Mechanisms In Place To Operationalize
Too many organizations standing up threat intelligence platforms don’t have mechanisms in place to operationalize them, meaning that they end up with a list of known bad stuff but no way to make their company safer, according to Nick Biasini, head of outreach for Cisco Talos. Non-mature security organizations often need help from vendors when it comes to using threat data to improve security.
Businesses should pipe threat intelligence data into their SIEM or log aggregation products to strengthen their ability to detect malicious activity, Biasini said. Standing up a threat intelligence platform shouldn’t be a priority for organizations that aren’t getting logging from end systems, don’t know the assets in their network or can’t handle lots of data.
Companies should start by implementing segmentation, user control and access control before looking to enrich their security posture with threat intelligence, according to Biasini. Threat intelligence isn’t much of a benefit if organizations don’t have the tools in place needed to detect abnormal behavior, Biasini said.
Shift Intelligence From SOC Onto The Device
No security operations team can possibly track the over 6 billion devices connected to the internet, meaning that decisions can be made faster if intelligence is pushed beyond the SOC and onto firewalls and mobile devices, said Petko Stoyanov, Forcepoint’s global chief technology officer. By shifting intelligence onto the device, the time needed to detect and block threats is greatly reduced, he said.
Ingesting more intelligence and pushing data back onto the device also results in threats being blocked before they even arrive, according to Stoyanov. Sandboxing, real-time classification and validating content on websites manually enhances the efficacy of threat intelligence feeds while giving vendors greater control over their data, Stoyanov said.
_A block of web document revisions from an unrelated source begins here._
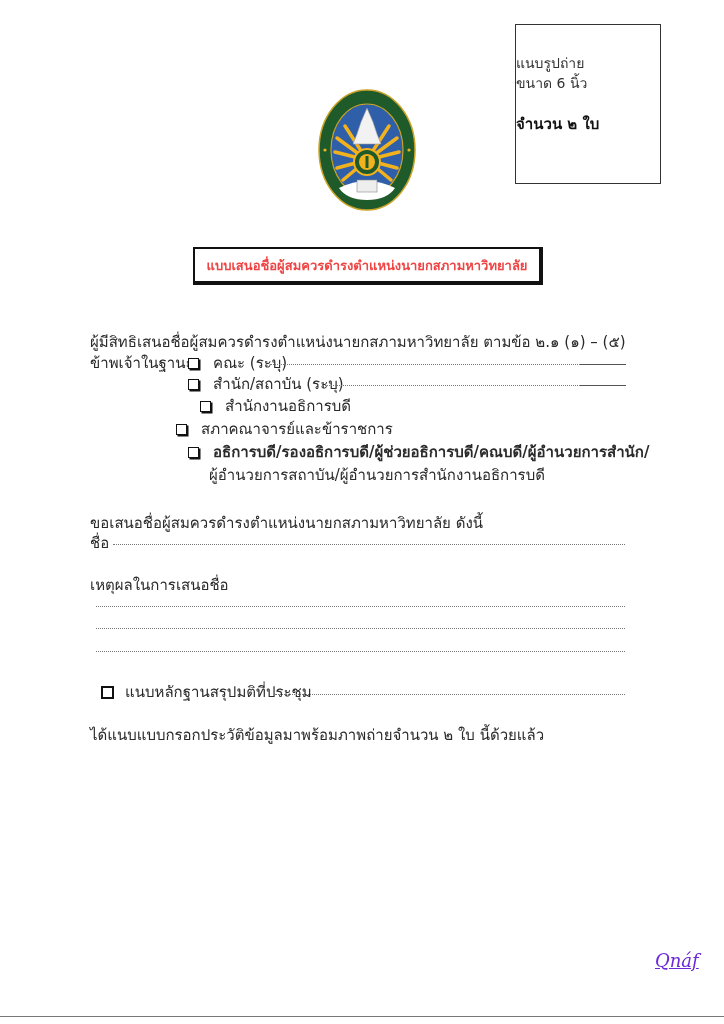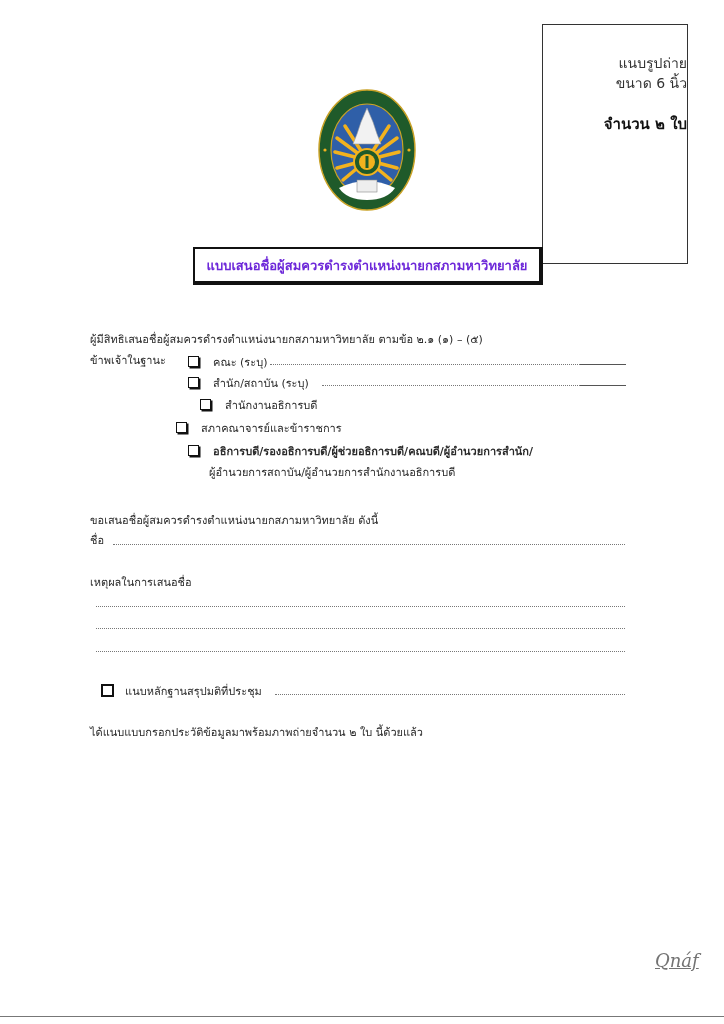--- a/index.html
+++ b/index.html
@@ -19,11 +19,11 @@
 
     
     .photo-box {
-      left: 542px; top: 24px;
-      width: 146px; height: 240px;
+      left: 515px; top: 24px;
+      width: 146px; height: 160px;
       border: 1.5px solid #333;
       box-sizing: border-box;
-      text-align: right;
+      text-align: left;
       font-size: 14px;
       color: #333;
     }

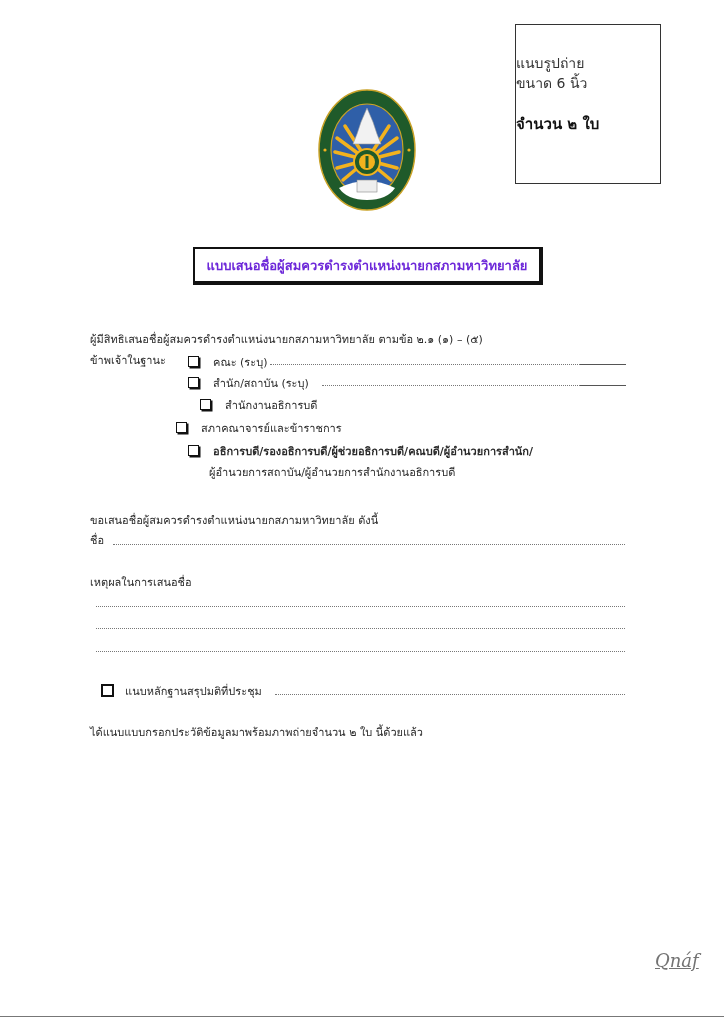--- a/index.html
+++ b/index.html
@@ -50,7 +50,7 @@
       justify-content: center;
       font-size: 13px;
       font-weight: bold;
-      color: #6d28d9;
+      color: #ef4444;
     }
 
     .text { font-size: 11px; color: #2a2a2a; white-space: nowrap; }

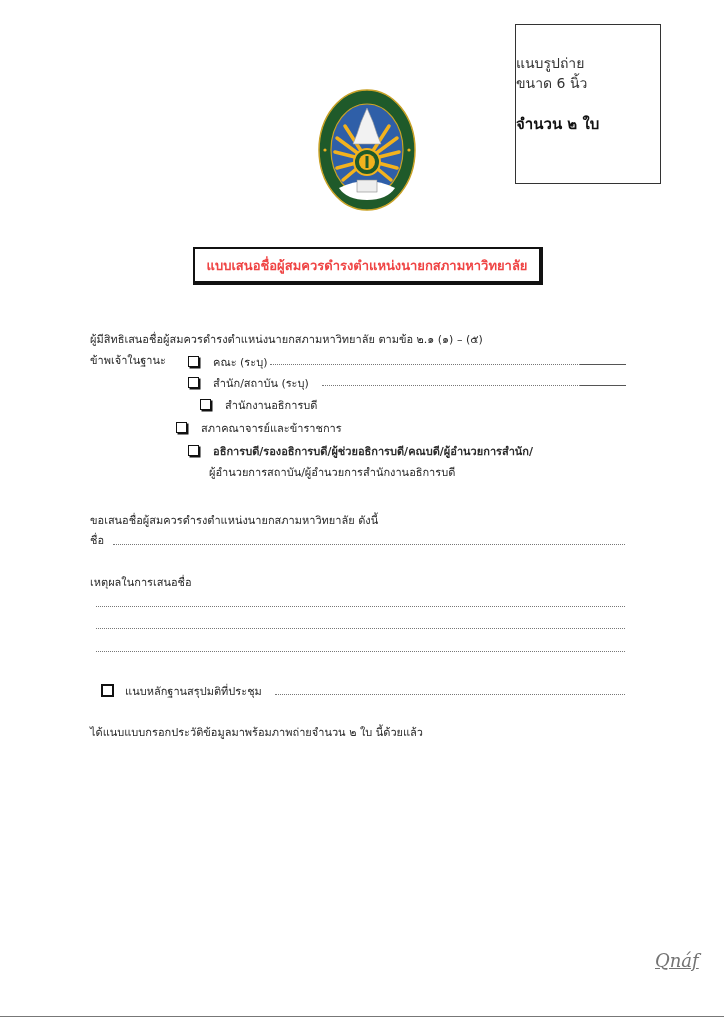--- a/index.html
+++ b/index.html
@@ -53,7 +53,7 @@
       color: #ef4444;
     }
 
-    .text { font-size: 11px; color: #2a2a2a; white-space: nowrap; }
+    .text { font-size: 15px; color: #2a2a2a; white-space: nowrap; }
 
     .cb {
       display: inline-block;

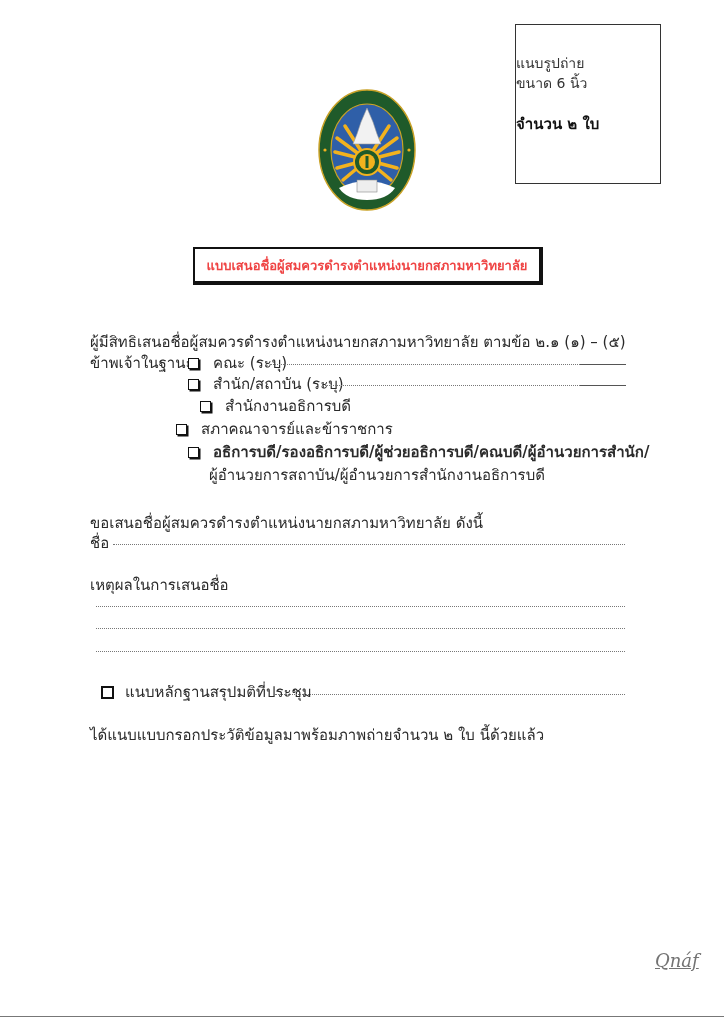--- a/index.html
+++ b/index.html
@@ -86,7 +86,7 @@
       font-family: "DejaVu Serif", serif;
       font-style: italic;
       font-size: 18px;
-      color: #737373;
+      color: #6d28d9;
       text-decoration: underline;
     }
     .bottom-line {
Technology is typically designed to create more logs and alerts, forcing organizations to redouble their efforts to get away from the noise and make actionable intelligence decisions, Stoyanov said. Validating data and putting it into a known good structure such as Microsoft Word or PowerPoint makes it harder for ransomware to hide in customer data, according to Stoyanov.
Consolidate Findings To Increase Actionability
It’s critical for a threat intelligence platform to have many different feeds to maximize the richness of the data, but that typically means analysts are stuck going to different websites and scouring lots of feeds in search of an answer, said Maya Horowitz, Check Point Software Technologies’ vice president of research. The biggest challenge is understanding what data would be most beneficial to users, she said.
Analysts much prefer having data consolidated in one place with highlights of what they actually need to look at rather than having to open a bunch of different tabs on their browser and search, Horowitz said. Switching between tabs can cause analysts to lose focus, Horowitz said, while artificial intelligence can help analysts save time by indicating what’s most interesting for them to look at.
Businesses too often spend millions of dollars on threat intelligence reports that are interesting but unclear on what the organization is actually supposed to do with the findings, Horowitz said. Organizations should ensure that company money and analyst time is being used effectively on the threat intelligence side of the house, according to Horowitz.